Tanti luoghi conservano frammenti significativi che sono sopravvissuti ai secoli, alla modernizzazione di una valle che ha fatto tesoro del passato e ha rinnovato l’intraprendenza e la predisposizione al cammino e allo scambio delle genti seriane. Qualche tassello di Medioevo si coglie, dunque, con un ritorno paziente alle aree marginali, lungo le vallate secondarie e gli antichi tracciati, in corrispondenza di borghi quasi abbandonati, strade cavalcatorie dismesse e pareti affrescate di chiese che, come una pergamena millenaria, conservano le tracce dei tempi passati, delle mani di uomini che hanno percorso distanze ben maggiori di quanto non lasci intendere un raffronto con la moderna idea di viaggio.
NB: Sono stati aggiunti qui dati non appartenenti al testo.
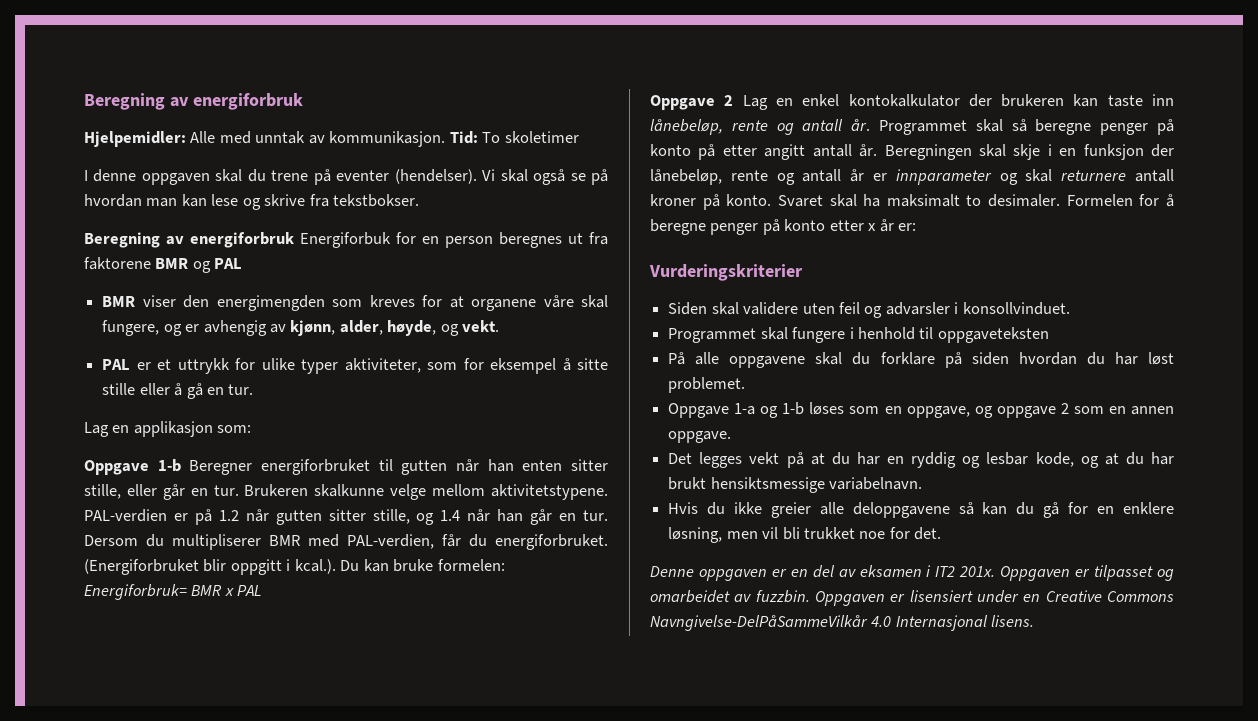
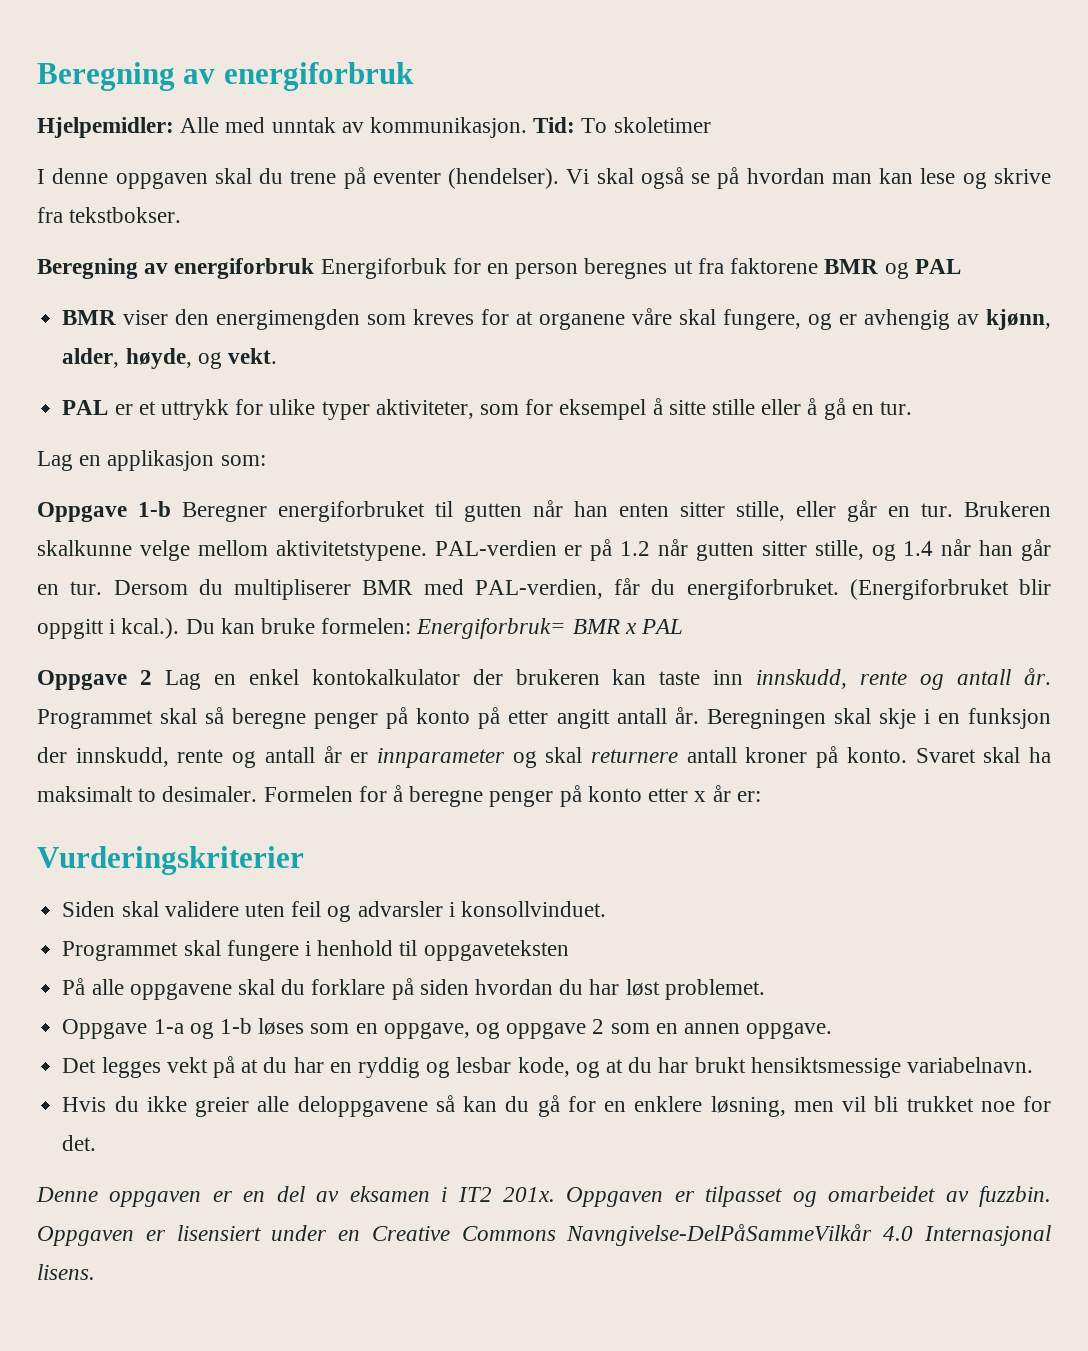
[650,119,723,135] lånebeløp, -> [756,669,848,689] innskudd,
[650,169,722,185] lånebeløp, -> [75,747,169,767] innskudd,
Per seguire il calpestio dell’uomo medievale si può raggiungere l’abitato di Olera, noto nel XV secolo per l’attività dei tagliapietre locali. In questa contrada, tra Alzano e il Canto Alto, sopravvive il tessuto urbano antico, tra scale tortuose e spazi adombrati dalle case in pietra, di un sito disposto lungo le viae mercatorum, percorse dagli ardimentosi commercianti delle valli bergamasche e dai pellegrini locali, emuli dei santi il cui culto prese piede nelle chiese seriane del tempo, come San Pietro da Verona, frate domenicano e martire assassinato nei boschi lombardi tra Como e Milano, rappresentato secondo la tradizione agiografica in voga nella prima metà del Trecento nella Chiesa di Santa Maria Assunta di Torre Boldone.
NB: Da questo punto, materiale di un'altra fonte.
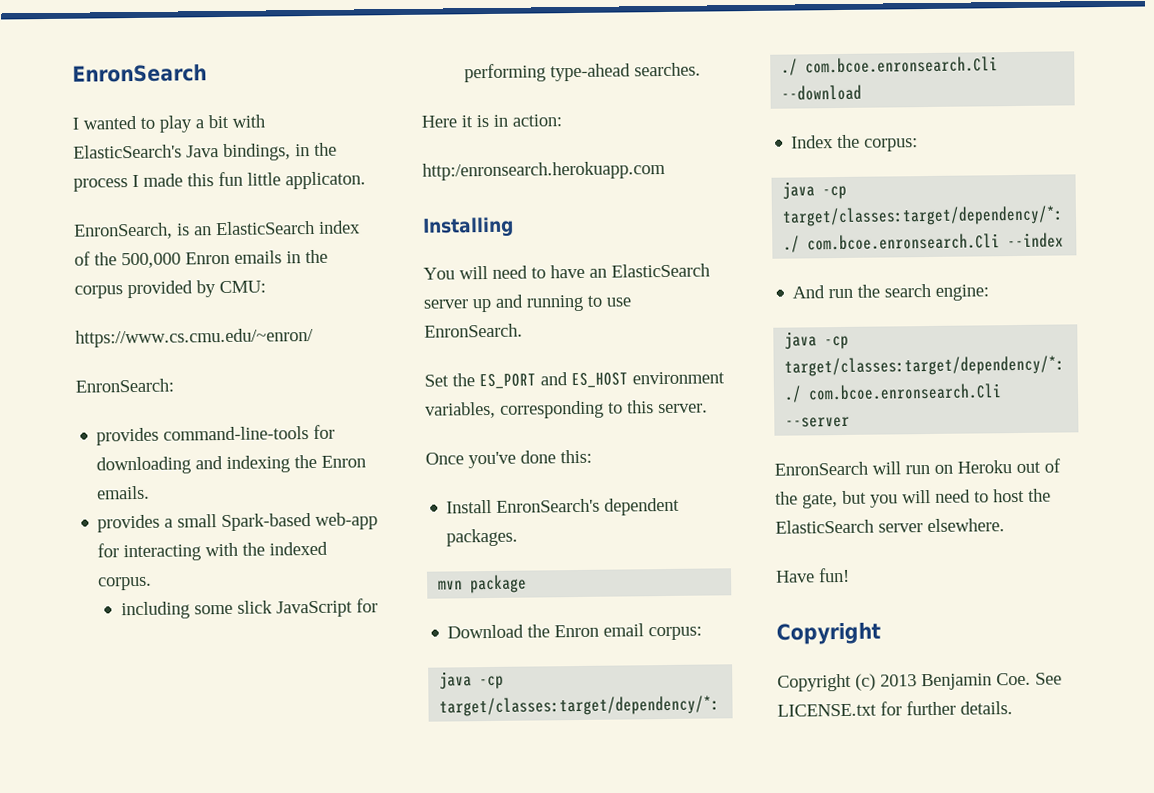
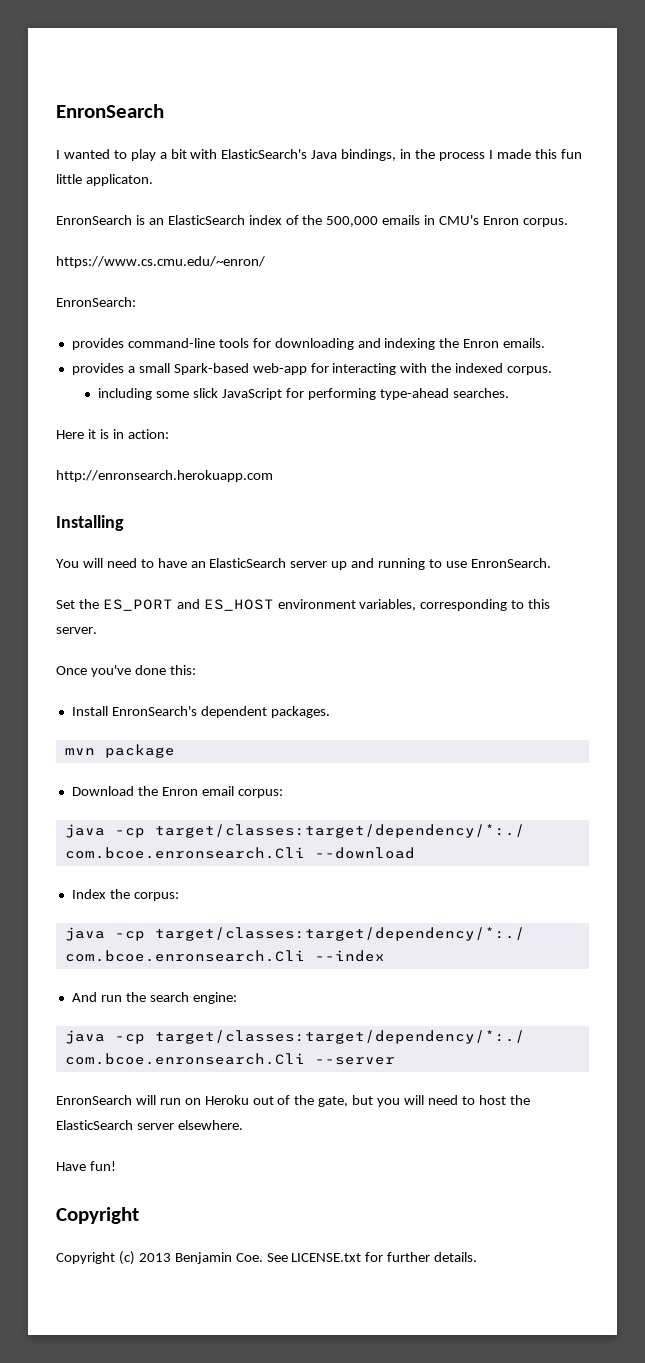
[74,222,173,240] EnronSearch, -> [56,215,132,225] EnronSearch
[185,251,230,265] Enron -> (379, 221) none
[305,249,328,264] [74,280,266,299] the corpus provided by CMU: -> [439,215,568,227] CMU's Enron corpus.
[163,426,310,441] command-line-tools -> [127,338,249,348] command-line tools
[422,160,666,181] http:/enronsearch.herokuapp.com -> [56,470,273,482] http://enronsearch.herokuapp.com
Oggetto di rappresentazione precoce nella chiesa di San Michele al Pozzo Bianco in Bergamo Alta è il Beato della valle, Alberto da Villa d’Ogna, figura itinerante ed esempio di buon cristiano sin dalla fine del XIII secolo per i tanti mercanti e pastori locali in cerca di fortuna nella Pianura Padana, seguendo i cicli della transumanza e delle fiere commerciali lungo il corso del Serio.
Sin dai primi tratti, il fiume e i suoi affluenti garantirono all’uomo del Medioevo un supporto in- dispensabile per incanalare acqua nelle seriole e impiantare mulini, magli e fucine destinate alla lavorazione dei metalli e alla fabbricazione di armi, attività fiorenti tra Gromo, Ardesio e le vallate limitrofe nel Quattro e Cinquecento. Anche i sassi levigati dall’acqua divennero materia prima d’impiego nelle facciate delle abitazioni e delle chiese. Un esempio in tal senso si legge lungo la parete laterale della Chiesa di San Bartolomeo di Albino, sede locale dell’Ordine degli Umiliati prima di venire assorbita dalla Confraternita della Misericordia entro la fine del XIV secolo. Il territorio albinese dispone di una delle testimonianze più forti della cultura e della storia materiale del Medioevo in Val Seriana, ospitando in Valle del Lujo l’abbazia di San Benedetto di Vallalta, dove alcune architetture e strutture murarie, come le celebri absidi, conservano le forme assunte tra XII e XIV secolo.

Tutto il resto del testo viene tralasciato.